PRO
afcorson
Australia
Asked

Silence Detection For Bing Speech Recognition Skill
I thought I had requested this feature before, but I can't find any record of it. I would like the Bing Speech Recognition Skill to detect when a person stops talking and then stop recording. VAD is not that reliable and limiting the recording length is a clumsy way to stop the recording. For example if the recording limit is set to 7 secs and the user just says 'hello robot', they would be waiting several seconds before getting a response, by which time they have probably walked away.
Related Controls
Bing Speech Recognition
Voice Activity Detection
The VAD robot skill will be helpful for your usage. The manual for it is here: https://synthiam.com/Support/Skills/Audio/Voice-Activity-Detection?id=20215
An example provided will start/stop a speech recognition robot skill upon detecting speech. In your case, add the ControlCommand() to instruct Bing to Start Listening when a voice is detected. Add another ControlCommand() to Stop Listening when the voice ends. You can add these commands to the scripts of the VAD robot skill.
What you request from Microsoft Bing's Speech Recognition does not exist further than what is presented. There are limitations to software created by third parties. In the case of a limitation that does not fit your requirements, an additional skill is necessary.
I made no request relating Microsoft's Bing Speech Recognition. The feature request relates to ARC's Bing Speech Recognition. My robot only listens when WaitForSpeech is invoked, or Bing Speech Recognition is started. I have no need to use the Speech Recognition Skill. The VAD Skill may well help stop Bing Speech from listening when no sound is detected. I will do some testing. Also I found no provision to adjust sensitivity in the VAD Skill.
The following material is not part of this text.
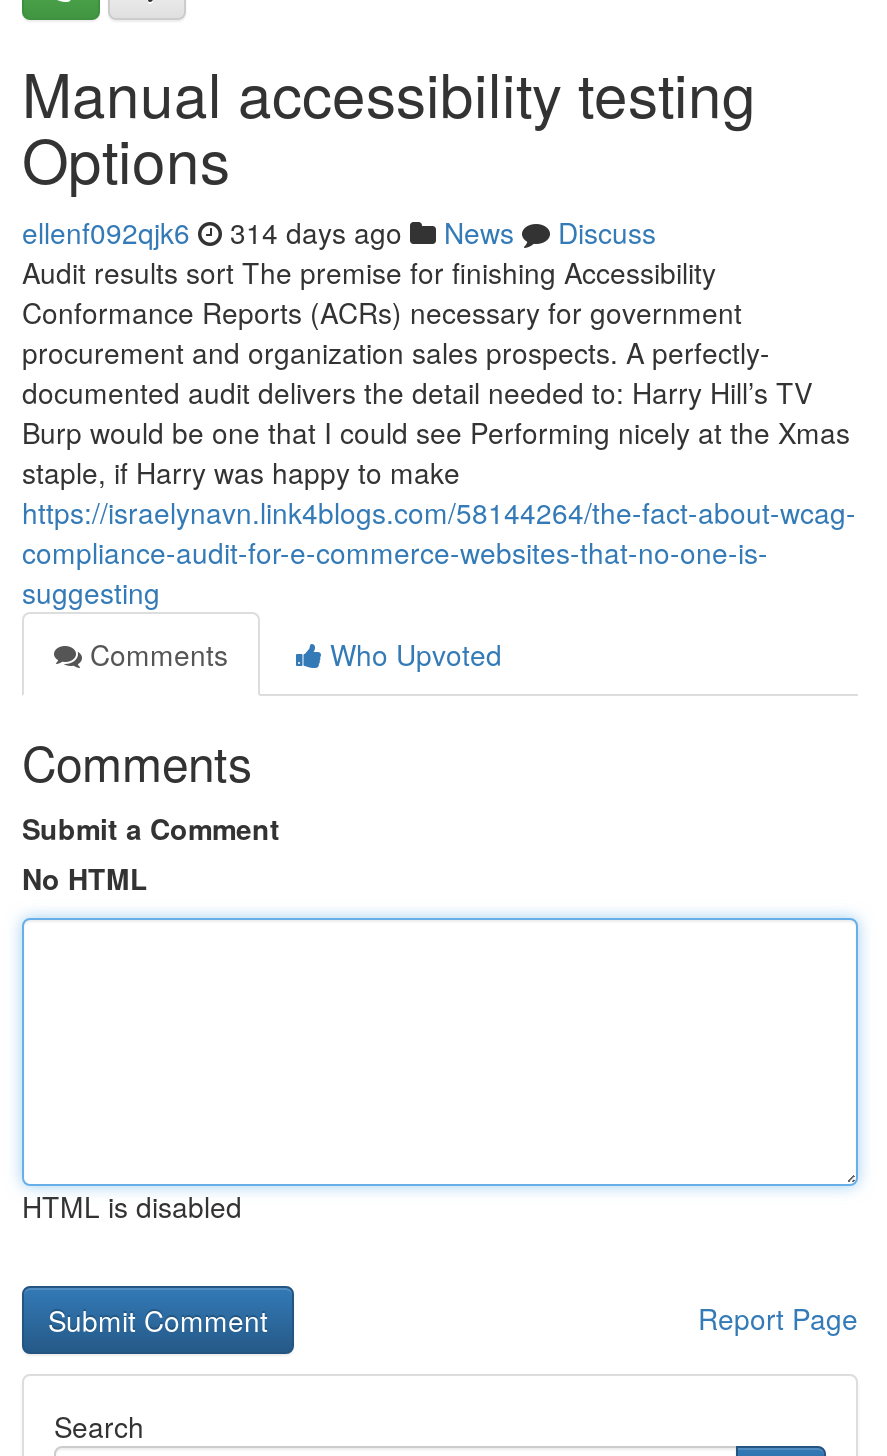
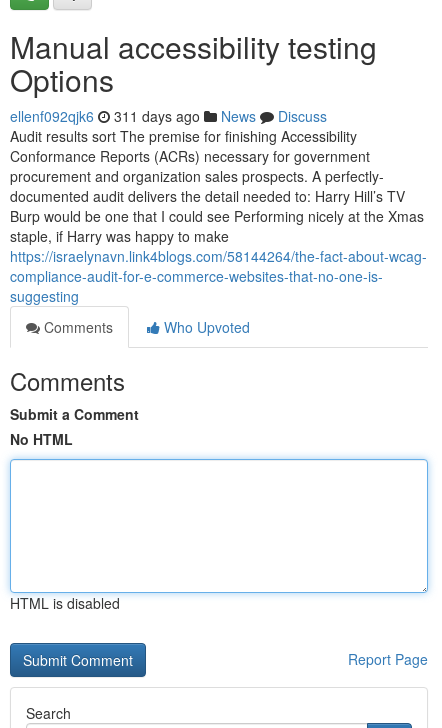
- ellenf092qjk6 314 days ago News Discuss
+ ellenf092qjk6 311 days ago News Discuss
Ah, the support agent was correct. Microsoft makes Bing Speech Recognition. The company/manufacturer of the robot skill is listed on its respective manual pages.
This is a good solution since the Microsoft Bing Speech Recognition can't be modified. Give their suggestion a read again, it makes sense.
I don't know what "sensitivity" you'd be looking for. Speech is not a sensitivity value because it's either there or not. I think the value of "how long of silence" might be helpful. You can read how VAD works here: https://en.wikipedia.org/wiki/Voice_activity_detection
It's a pretty complicated thing. I think most people think of sound as a wave with a volume level. But it's a waveform with complex peaks and valleys that have a unique signature to the type of sound. If you examine the waveforms, the sound of a human voice is different than that of a car, etc. There's a lot math in there - and sensitivity isn't a thing for something like that. The algorithm is "yes" or "no", which will also present false positives for both cases because nothing's perfect.
Also, the other thing to consider is understanding why all your Google Home/Alexa/Siri devices have Wakewords. The device is not listening for speech. It's listening for a particular pattern that matches one stored pattern to be triggered. That's why VAD is such a tricky thing, and Alexa, Siri, Google Home, etc, do not use VAD. They use a wake word.
@Athena give some details on VAD to expand on what I wrote.
That is correct. The robot skill's name is Bing Speech Recognition, but the company that makes it is Microsoft. While the Bing Speech Recognition robot skill manual does not explicitly display the manufacturer as DJ suggested, it was created in partnership with Microsoft. Bing is a trademark of the Microsoft Corporation, not just a search engine.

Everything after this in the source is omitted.